IBM Watson & Jeopardy: the Hype Train that Never Left the Station

Watson on Jeopardy

In January 2011, IBM amazed the entire world by hosting the television show Jeopardy, and pitched its AI computer, named Watson, against two of its best champions, Ken Jennings and Brad Rutter. Its victory was both shocking and exciting all at the same time.

Ken Jennings (who almost beat Watson), magnanimously stated, “I, for one, welcome our new computer overlords”. It was official, machines had finally usurped humans. It appeared that IBM had achieved the impossible dream that science-fiction novelists had been predicting for decades.

One of Watson’s lead developers, Dr. David Ferrucci, added to the quickly escalating hype with:

“People ask me if this is HAL in “2001: A Space Odyssey.” “HAL’s not the focus; the focus is on the computer on ‘Star Trek,’ where you have this intelligent information seek dialogue, where you can ask follow-up questions and the computer can look at all the evidence and tries to ask follow-up questions. That’s very cool.”

Seven years later the hype train appears to be still stuck at the station. All the promise of 2011 is yet to be materialized. How could something so utterly amazing back in 2011 still be struggling to find its place in the business world of today?

To answer that question, we need to go back in time to 2011 and look at exactly how Watson beat two extremely brilliant humans. What was its secret? And exactly how much AI was really involved?

Once you look at how Watson won, it’s not really that surprising that it was never able to capitalize on that victory in future years.

For those watching the show in February 2011 (when the show aired) they were told that Watson would not be allowed to connect to the internet. That would be cheating, right?

But what was not explained was that the team that built Watson had spent the previous five years downloading the internet onto Watson. Or, to be more precise, the parts of the internet that they knew Jeopardy took its questions from.

This was why the show was hosted at IBM offices. “Watson” was actually a massive room full of IBM hardware. Specifically, 90 IBM Power 750 servers, each of which contains 32 POWER7 processor cores running at 3.55 GHz, according to the company. This architecture allows massively parallel processing on an embarrassingly large scale: as David Ferrucci told Daily Finance, Watson can process 500 gigabytes per second, the equivalent of the content in about a million books.

Moreover, each of those processors were equipped with 256 GB of RAM so that it could retain about 200 million pages worth of data about the world. (During a game, Watson didn’t rely on data stored on hard drives because they would have been too slow to access.)

So, how did the Watson team know which parts of the internet to download and index? Well, that was the easy part. As anyone who has studied the game can tell you, Jeopardy answers can mostly be found from either Wikipedia or specific encyclopedias. “All” they had to do was download what they knew would be the source of the questions (called “answers” on Jeopardy) and then turn unstructured content into semi-structured content by plucking out what they felt would be applicable for any question (names, titles, places, dates, movies, books, songs, etc.). However, doing that was no simple feat, and one of the reasons why it took them five years to make Watson a formidable opponent.

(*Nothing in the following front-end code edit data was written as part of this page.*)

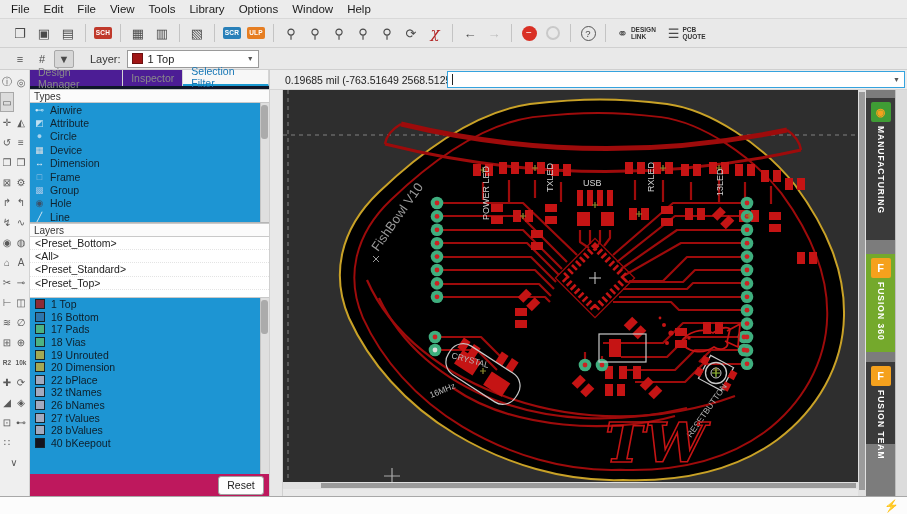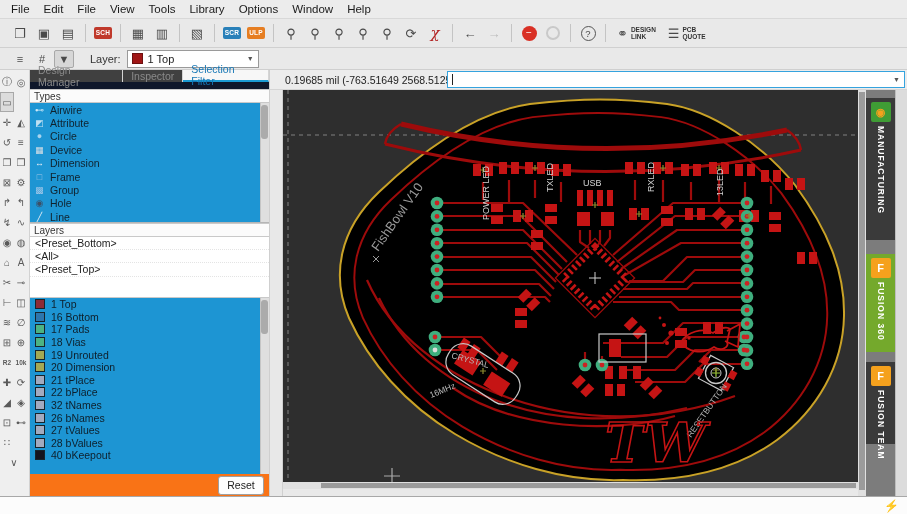"Design Manager" .ptabs { background: #404040 -> #4c1d95; border-bottom: 7px solid #0f172a -> 3px solid #0f172a }
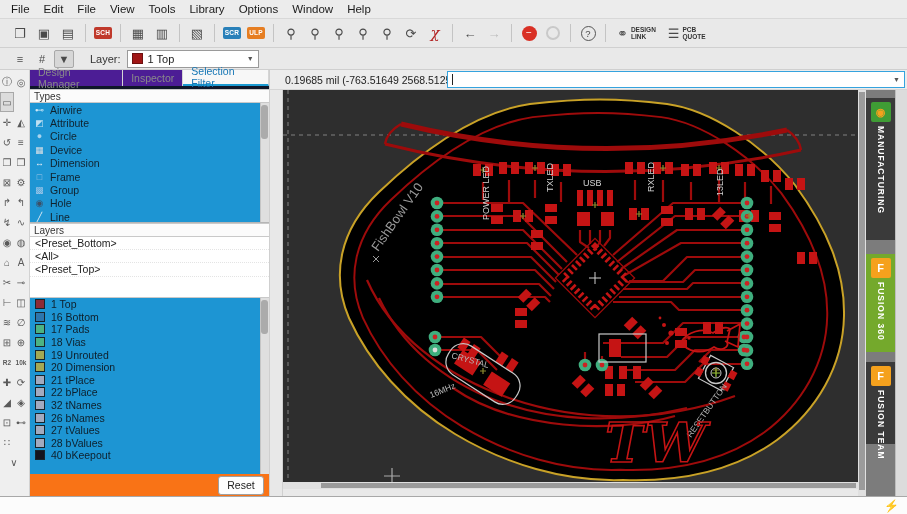"<Preset_Standard>" div.prow { html: none -> <div>&lt;Preset_Standard&gt;</div> }
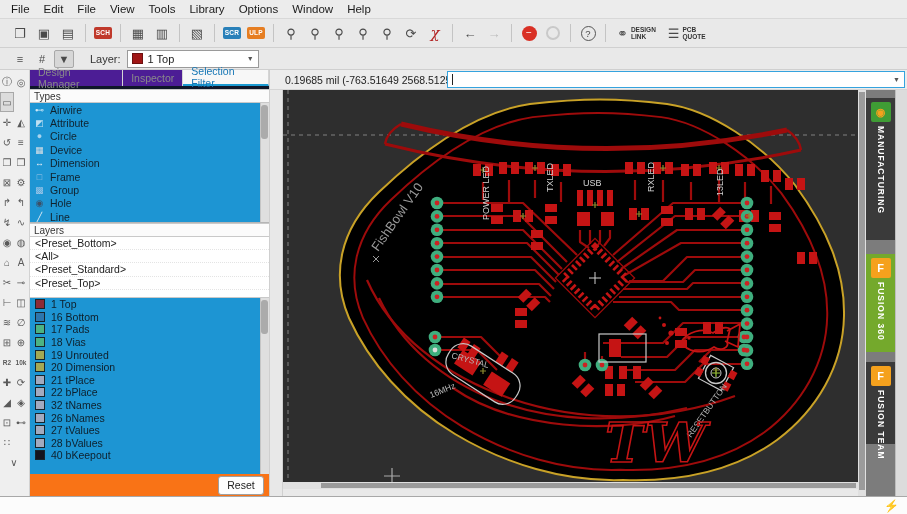"21 tPlace" div.lrow { html: <div> <span></span> <span>21 tPlace</span> </div> -> none }
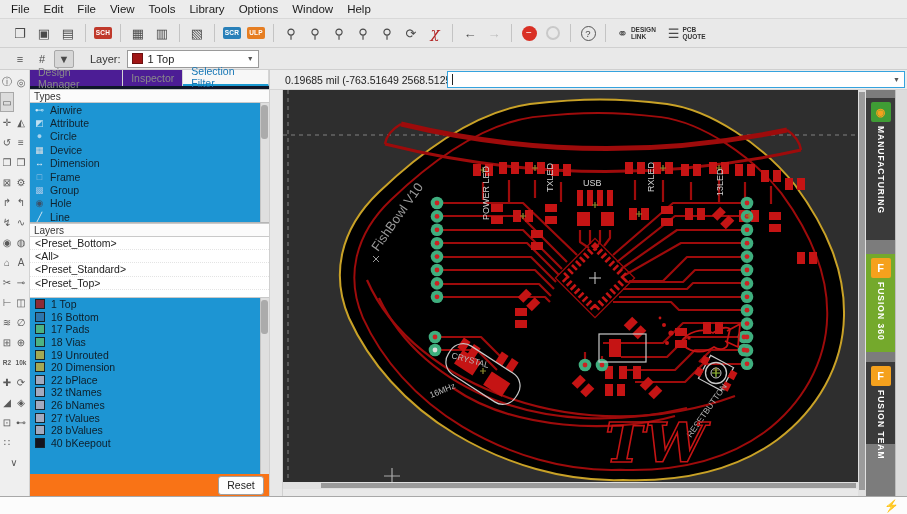"Reset" .resetrow { background: #f97316 -> #be185d }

It was a massively labor-intensive operation that required a large IBM staff with PhD’s many years to accomplish. This was the first red flag that the Watson team should have been aware of.

Unfortunately, their goal at the time was to build a computer that could win a TV quiz show. What they should have been building was something that could be implemented in any environment without the need for an army of highly paid professors. Instead they were told, “Build something that can win on Jeopardy”. And that’s exactly what they did.

To this day, Watson is still notoriously picky about the kind of data it can analyze, and still needs a huge amount of manual intervention. In the world of AI, automation is a key requirement of any solution that hopes to be accepted in the business world. Labor intensive solutions are massively expensive and require huge amounts of constant maintenance, which cost large amounts of money.

IBM made this work for Jeopardy because there was no realistic budget or timelines (it ended up taking them five years), and all it had to do was win one game. In the real world of business, budgets matter. And high maintenance costs will destroy any ROI.

IBM Watson Server Farm

Figure 1: Wikipedia-in-a-box

So, as you can see, from the get-go Watson had every advantage possible. While it wasn’t allowed to connect to the internet (remember, that would be cheating), they didn’t have to. They’d already spent five years indexing the parts of the internet they knew they needed.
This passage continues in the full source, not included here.